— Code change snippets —
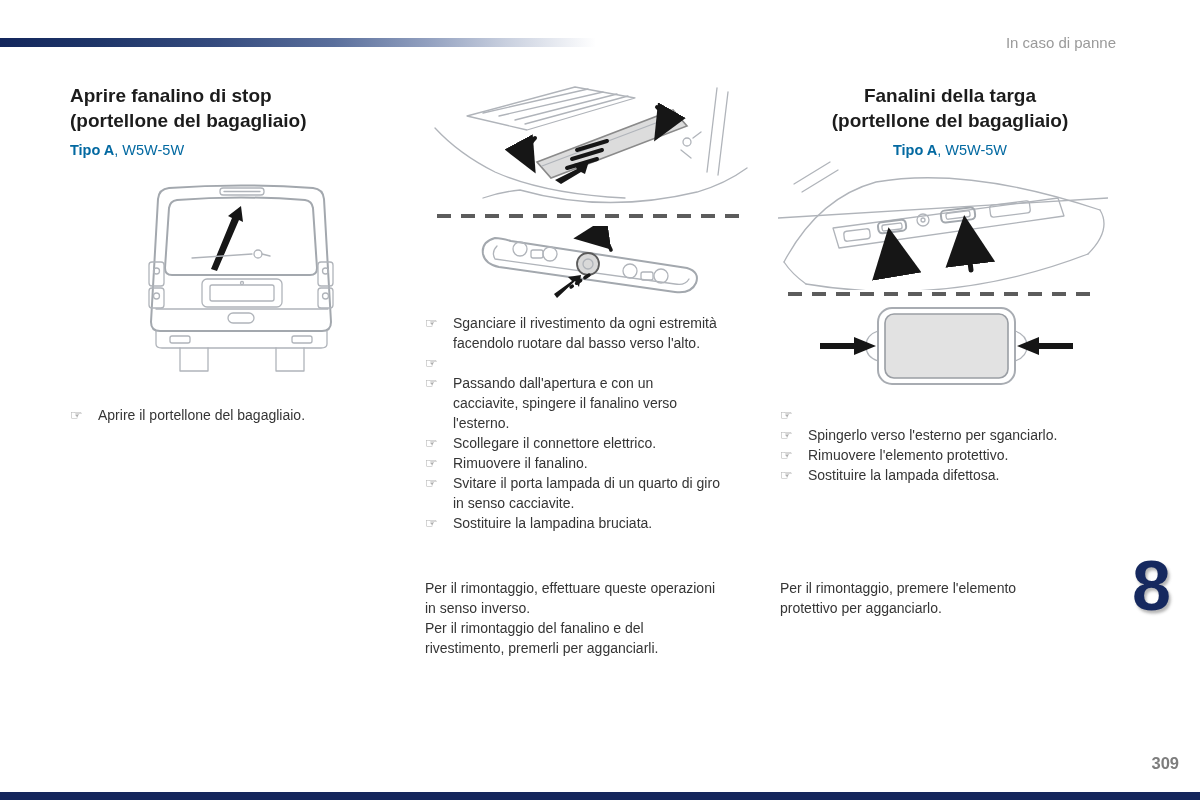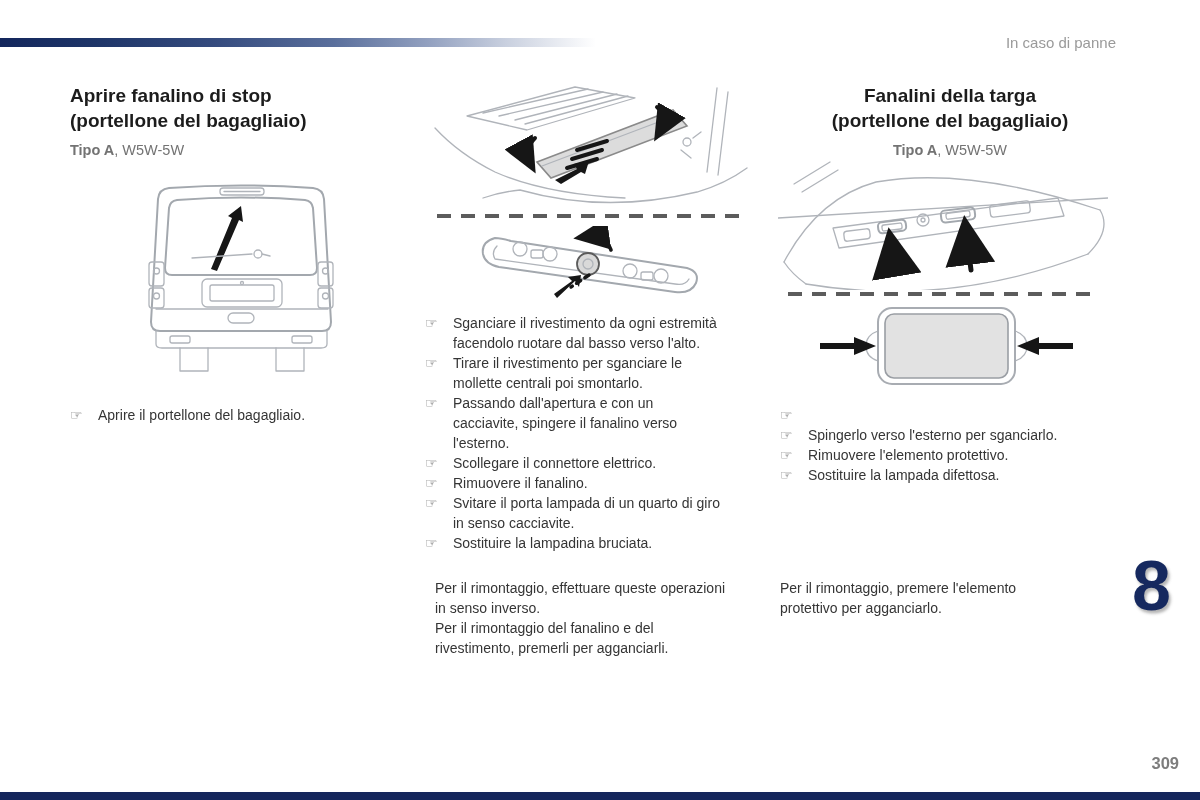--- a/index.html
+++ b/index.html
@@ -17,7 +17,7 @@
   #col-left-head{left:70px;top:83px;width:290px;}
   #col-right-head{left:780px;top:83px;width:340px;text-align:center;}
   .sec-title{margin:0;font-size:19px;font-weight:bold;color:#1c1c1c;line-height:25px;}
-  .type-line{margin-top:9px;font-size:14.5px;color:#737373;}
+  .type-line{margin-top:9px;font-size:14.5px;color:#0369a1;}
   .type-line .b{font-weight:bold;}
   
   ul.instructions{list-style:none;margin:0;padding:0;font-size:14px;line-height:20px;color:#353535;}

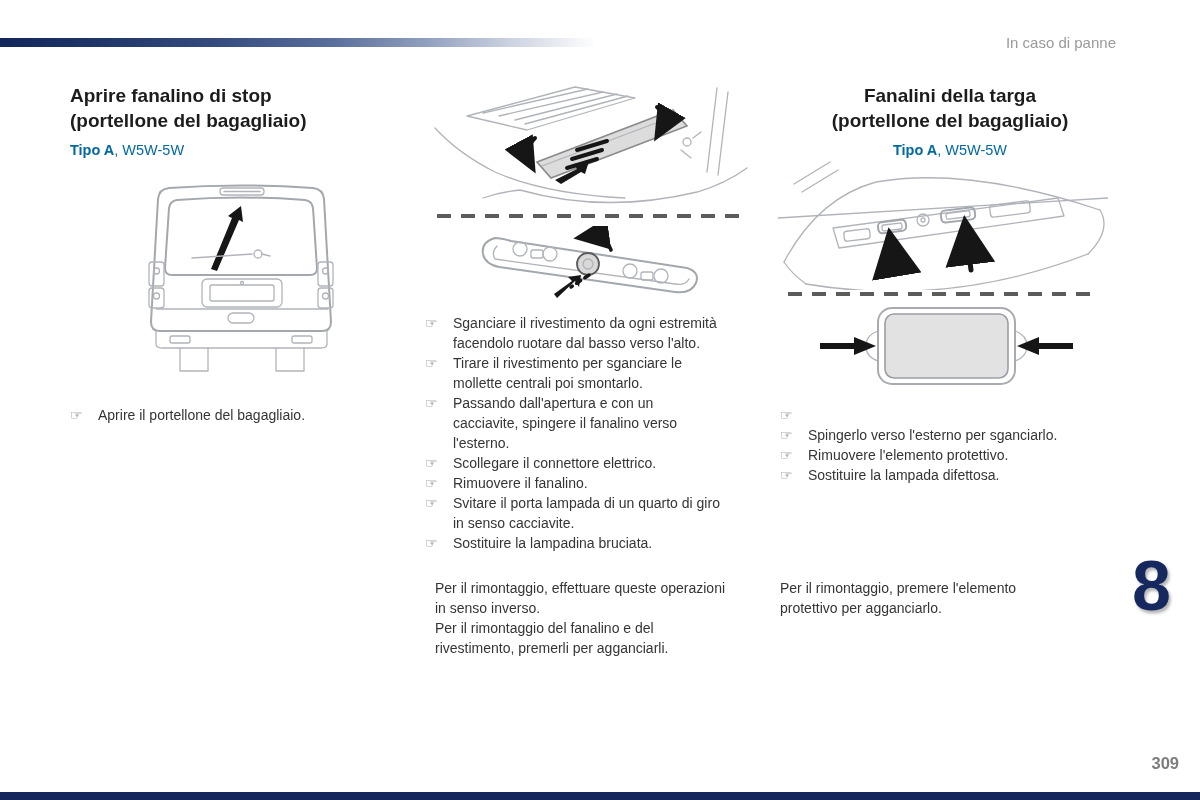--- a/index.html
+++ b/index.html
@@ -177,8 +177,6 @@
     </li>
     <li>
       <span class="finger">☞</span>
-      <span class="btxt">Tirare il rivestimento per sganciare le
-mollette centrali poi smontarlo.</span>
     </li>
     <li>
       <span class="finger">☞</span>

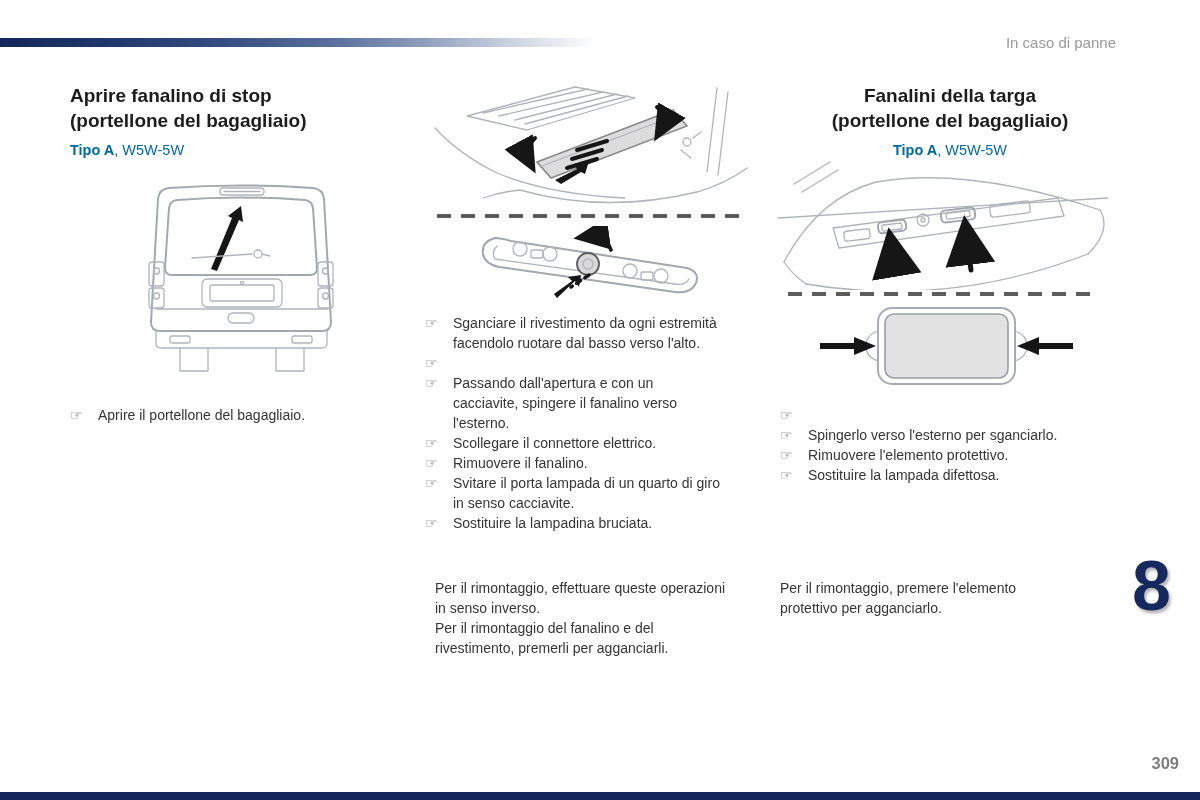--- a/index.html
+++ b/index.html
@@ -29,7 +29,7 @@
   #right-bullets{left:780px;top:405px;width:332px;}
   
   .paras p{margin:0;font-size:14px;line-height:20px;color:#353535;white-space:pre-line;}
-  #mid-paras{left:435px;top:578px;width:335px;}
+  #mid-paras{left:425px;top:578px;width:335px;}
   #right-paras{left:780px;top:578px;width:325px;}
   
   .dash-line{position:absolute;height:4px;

— TRY IT —
Pull out all lines from the entries above that include the word "left".

— TASK RESULT —
   #col-left-head{left:70px;top:83px;width:290px;}
   #col-right-head{left:780px;top:83px;width:340px;text-align:center;}
   #right-bullets{left:780px;top:405px;width:332px;}
-  #mid-paras{left:435px;top:578px;width:335px;}
+  #mid-paras{left:425px;top:578px;width:335px;}
   #right-paras{left:780px;top:578px;width:325px;}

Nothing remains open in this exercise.